News

YES Program to Start Locally

A new program called the Yes Program will begin soon at local schools. The goal of the program is to improve the community and to make the area a better place.

    The official name is the Mercer County Yes Program (Young Entrepreneurs Society); the idea of the program is that business mentors will go into the middle schools and high schools starting with 8th grade. They will provide information and encouragement to help them develop their business ideas and, once they understand what they are going to do, the mentors will fund them for a small venture. The funding will be $150 a business. 

    Professor Jack E. Yeager, an Associate Professor of Finance, has spoken to business-owners in Princeton and other surrounding areas about mentoring high school and middle school students about opening their own businesses. “We have a handful of business mentors, including myself, that have been willing to commit to the mentorship. A few people and myself have already put funds into a non-profit organization to fund some businesses and we started, during the summer, to talk with the Mercer County School Board to make sure what we needed to be able to get into the schools,” says Yeager.

    The program will be meeting with students early- to mid-September.
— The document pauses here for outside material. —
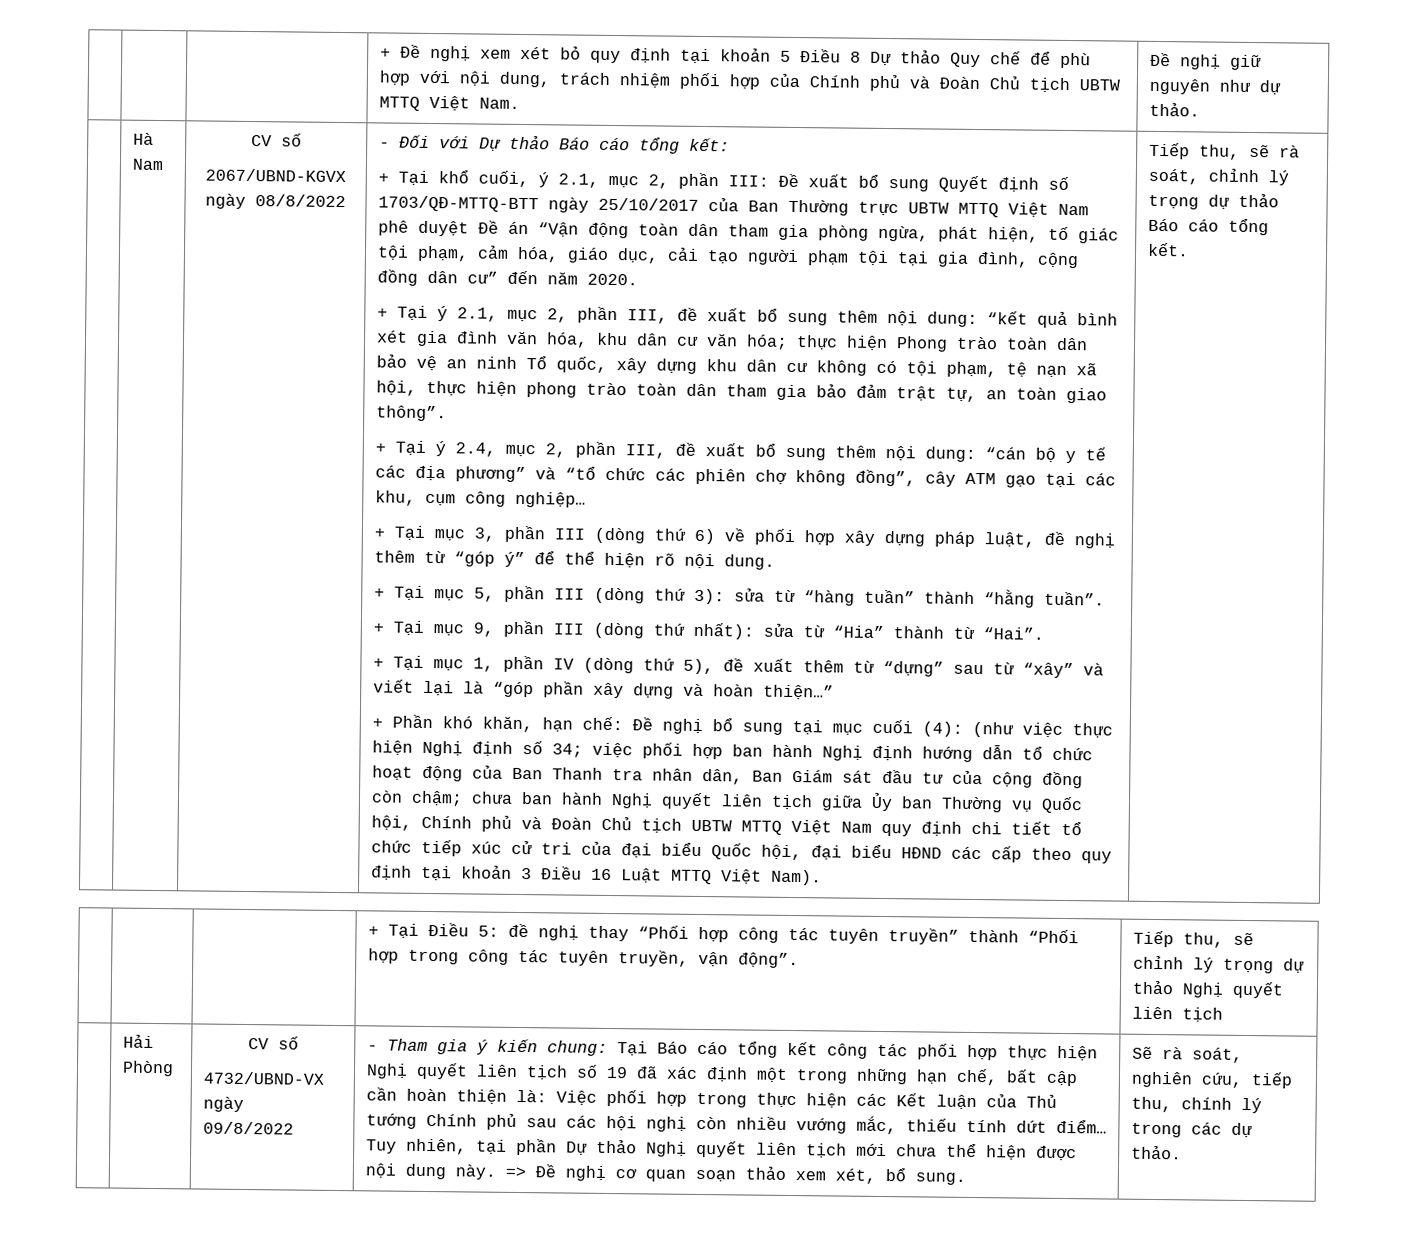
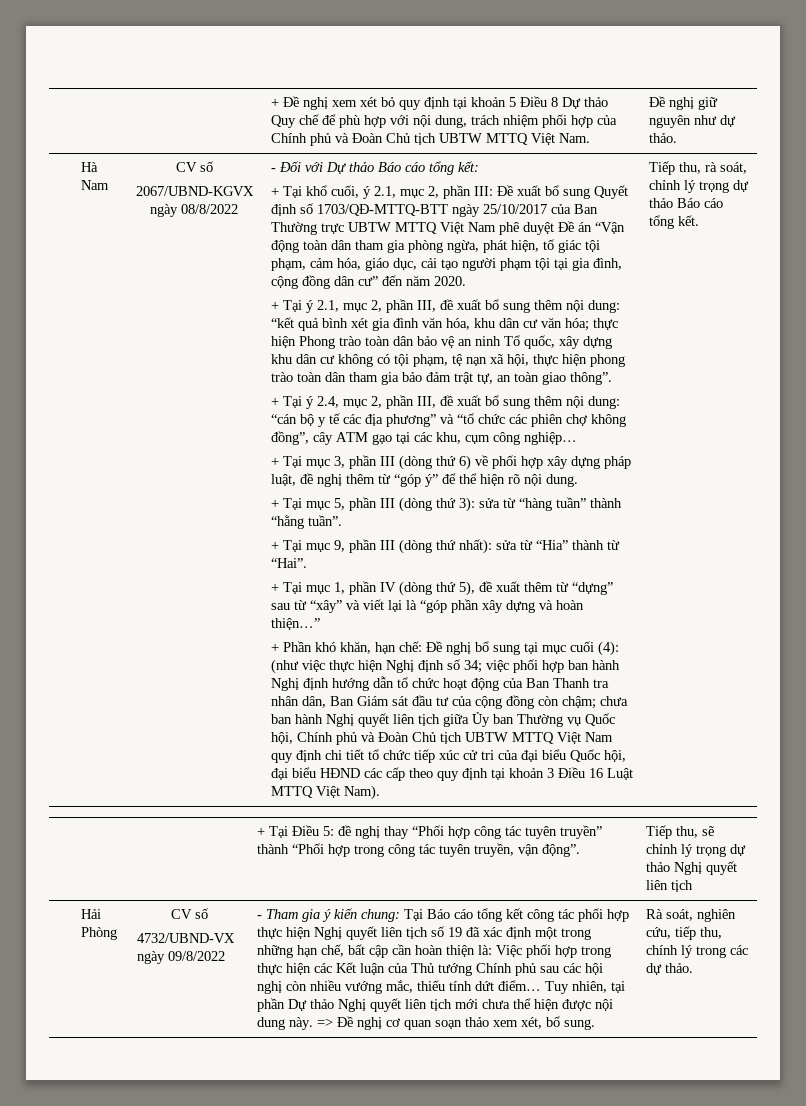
- Tiếp thu, sẽ rà soát, chỉnh lý trọng dự thảo Báo cáo tổng kết.
+ Tiếp thu, rà soát, chỉnh lý trọng dự thảo Báo cáo tổng kết.
- Sẽ rà soát, nghiên cứu, tiếp thu, chính lý trong các dự thảo.
+ Rà soát, nghiên cứu, tiếp thu, chính lý trong các dự thảo.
The program will be “piloted” in schools beginning in Pikeview High School. The students will get the chance to build relationships with business and community leaders. 

    This program is not just for Concord University. “We don’t want this to be thought of as a Concord only program. Quite frankly, we are wanting to get all of the colleges in the area involved so we can get all the schools involved and to get all businesses in the county involved so it can become a county effort,” says Yeager. 

Yeager hopes that more colleges and more students will help the program. “I’m interested in getting the rest of the campus to think about the possibility that maybe their path in life isn’t necessarily to work for someone else. Maybe it’s to go out and do their own thing, and find a way to make a living and be where they want to be financially while they pursue whatever their passions are.” 

The economic situation in southern West Virginia has been difficult and more people have been leaving the state to find work. Yeager says benefits for the high school students is that they can get some hope or help. “Opportunity isn’t necessarily just about is there somebody out there who will give me a job. Sometimes it’s about wanting to change the world by offering something that is not currently offered.” 

While in college, students can be too busy to focus on running their own business but the Yes Program can give the exposure in a real life setting to see what it is like to start your own business without having all the pressure and time commitment of running own your business while trying to finish college. The program can help everyone in the area and can be a “big bang for the buck”. 

Yeager says the goal is to start at Pikeview High School then expand to every school in the county. “Once we feel like we have done this enough that we could write it all down, we can launch a playbook for this program and give it to the surrounding counties, and eventually we have it in the entire state. That is the long term goal.”